The revelation by Kahn came on Thursday as hundreds of people descended on Vodacom’s headquarters in Midrand to demand compensation for Makate.

“It is not something new, to be fair. Vodacom have been telling me this for the past 10  years privately and I think they have come to a conscious point where they are saying they need to acknowledge the truth and the truth is what they are stating,” Kahn told 702, speaking from California in the US.

He said MTN had already sent hundreds of millions of “Please Call Me” messages over its public network before Vodacom launched its idea in 2001.

However, Makate said the question of the “invention” by MTN was extensively ventilated during the case in the Johannesburg High Court in 2014.

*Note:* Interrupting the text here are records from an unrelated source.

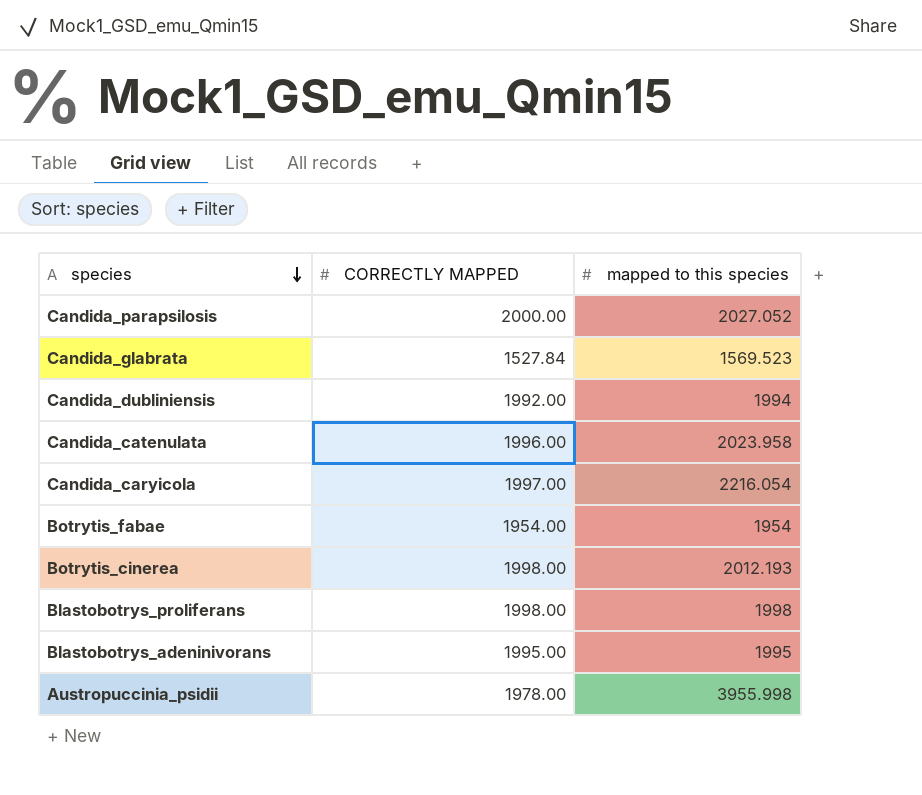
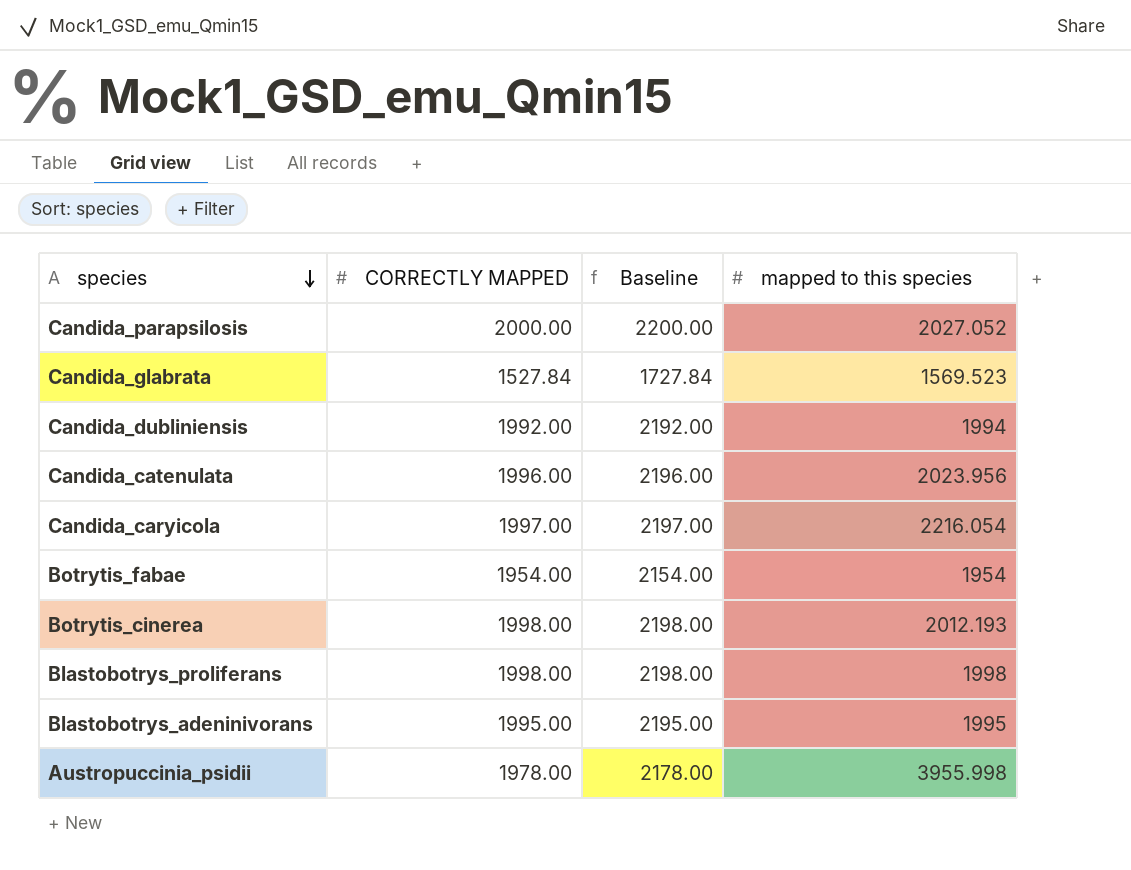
column Baseline | formula: none -> [CORRECTLY MAPPED] + 200
Candida_catenulata | mapped to this species: 2023.958 -> 2023.956

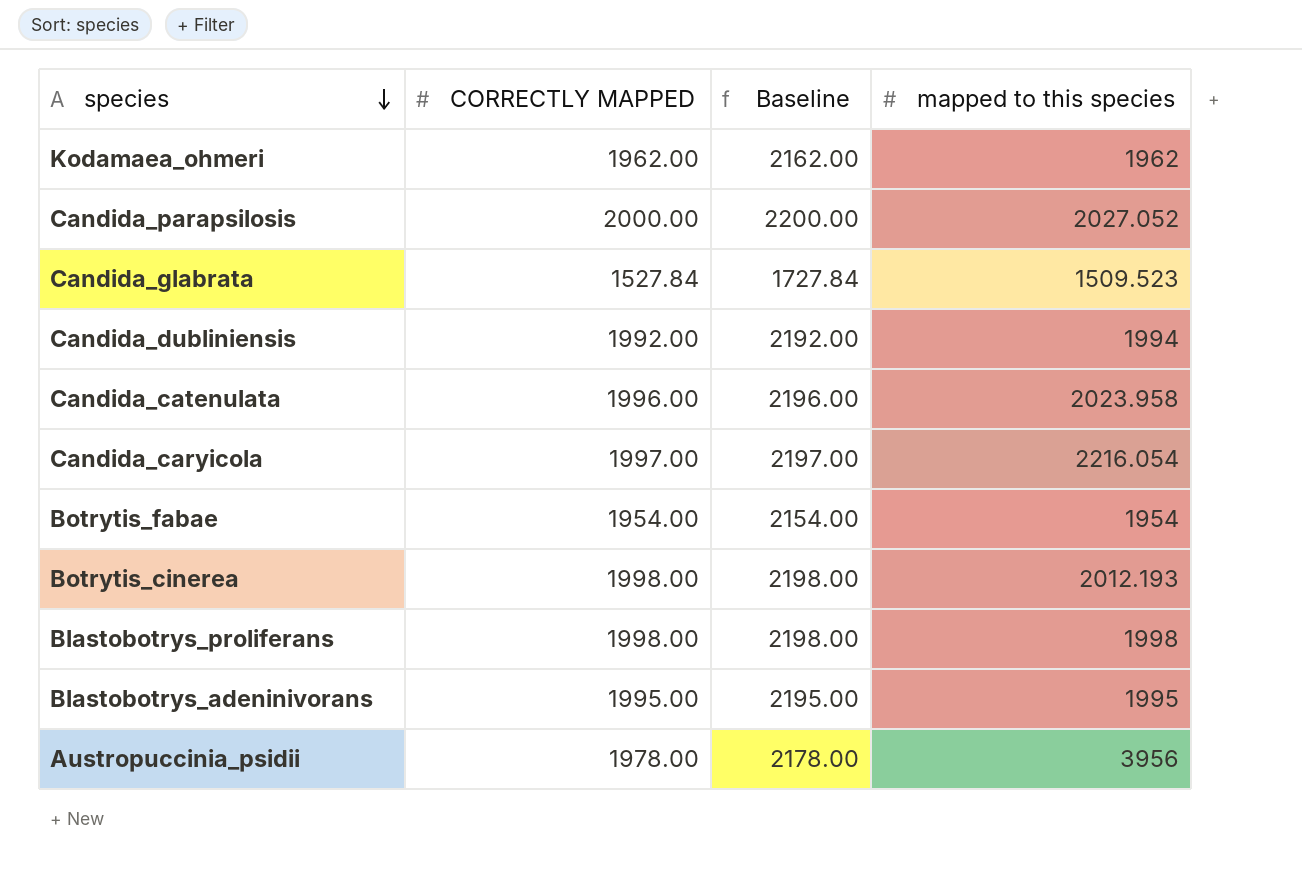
row Kodamaea_ohmeri: none -> 1962.00 | 2162.00 | 1962
Candida_glabrata | mapped to this species: 1569.523 -> 1509.523
Candida_catenulata | mapped to this species: 2023.956 -> 2023.958
Austropuccinia_psidii | mapped to this species: 3955.998 -> 3956

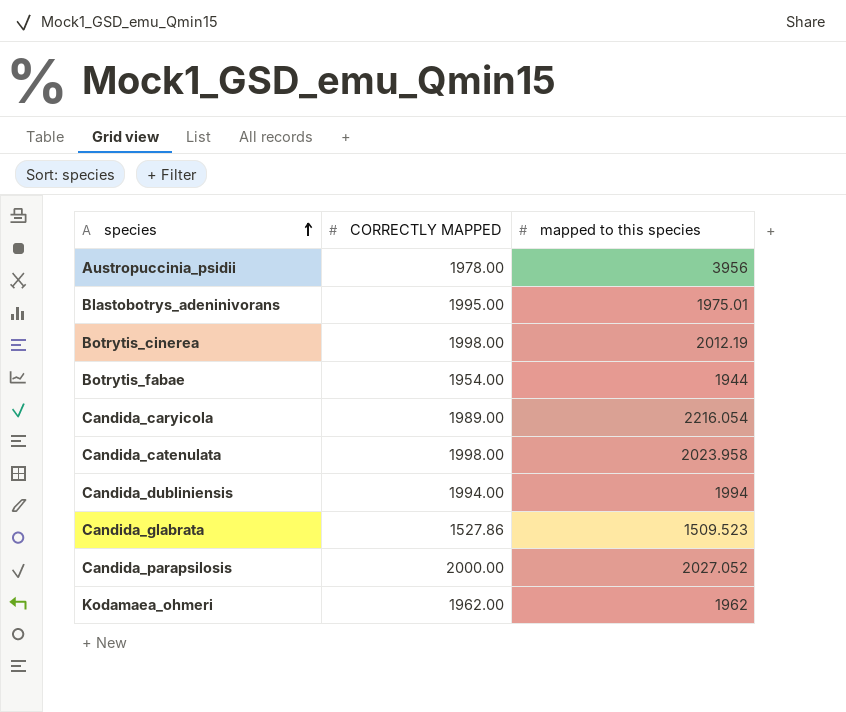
row order: species descending -> species ascending
column Baseline | formula: [CORRECTLY MAPPED] + 200 -> none
row Blastobotrys_proliferans: 1998.00 | 2198.00 | 1998 -> none
Blastobotrys_adeninivorans | mapped to this species: 1995 -> 1975.01
Botrytis_cinerea | mapped to this species: 2012.193 -> 2012.19
Botrytis_fabae | mapped to this species: 1954 -> 1944
Candida_caryicola | CORRECTLY MAPPED: 1997.00 -> 1989.00
Candida_catenulata | CORRECTLY MAPPED: 1996.00 -> 1998.00
Candida_dubliniensis | CORRECTLY MAPPED: 1992.00 -> 1994.00
Candida_glabrata | CORRECTLY MAPPED: 1527.84 -> 1527.86

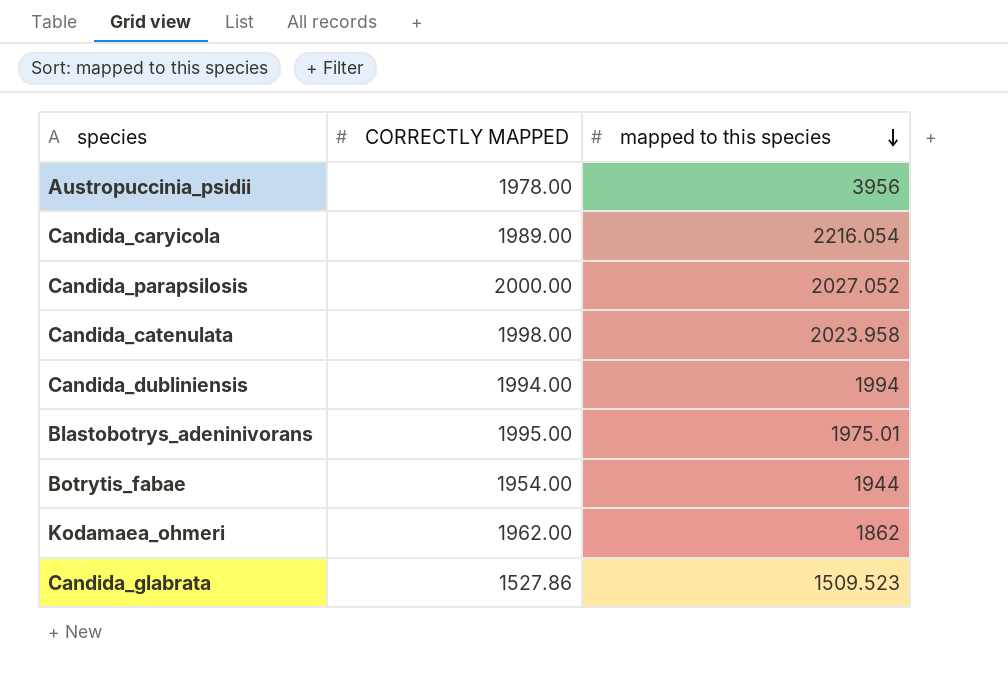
row order: species ascending -> mapped to this species descending
row Botrytis_cinerea: 1998.00 | 2012.19 -> none
Kodamaea_ohmeri | mapped to this species: 1962 -> 1862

“(Counsel for Vodacom) Richard Solomons SC tried unsuccessfully to convince the court that the MTN patent was similar to the ‘Please Call Me’ concept and my US expert Ivan Zatkovich educated the court about the dissimilarities of the two products.

“Vodacom informed the court that they will call Mr Kahn as their expert witness and that never materialised. Mr Zatkovich’s evidence was accepted in totality by the high court,” Makate said.

In his judgment in 2014, Judge Philip Coppin said while Makate’s idea or proposal did not focus on technical aspects, it contained a business objective.

“His idea was that the service should be focused on a particular market, namely, that of people with prepaid cellular phones who were out of airtime,” Coppin said.

Coppin said the basic difference between Vodacom’s idea and the MTN patent was that the former identified a particular market and a particular problem that needed to be solved.

“The MTN patent, on the other hand, gave no indication of what market it was directed at. (Vodacom’s) ‘Please Call Me’ product eventually resolved to target people who had no airtime,” Coppin said.

Makate also said there had been no talks between him and Vodacom to reach an agreement in the past few days.

“You know that the matter has been finalised by the CEO (Shameel Joosub) and I am heading to courts to review the ridiculous and flawed determination by the CEO,” Makate said.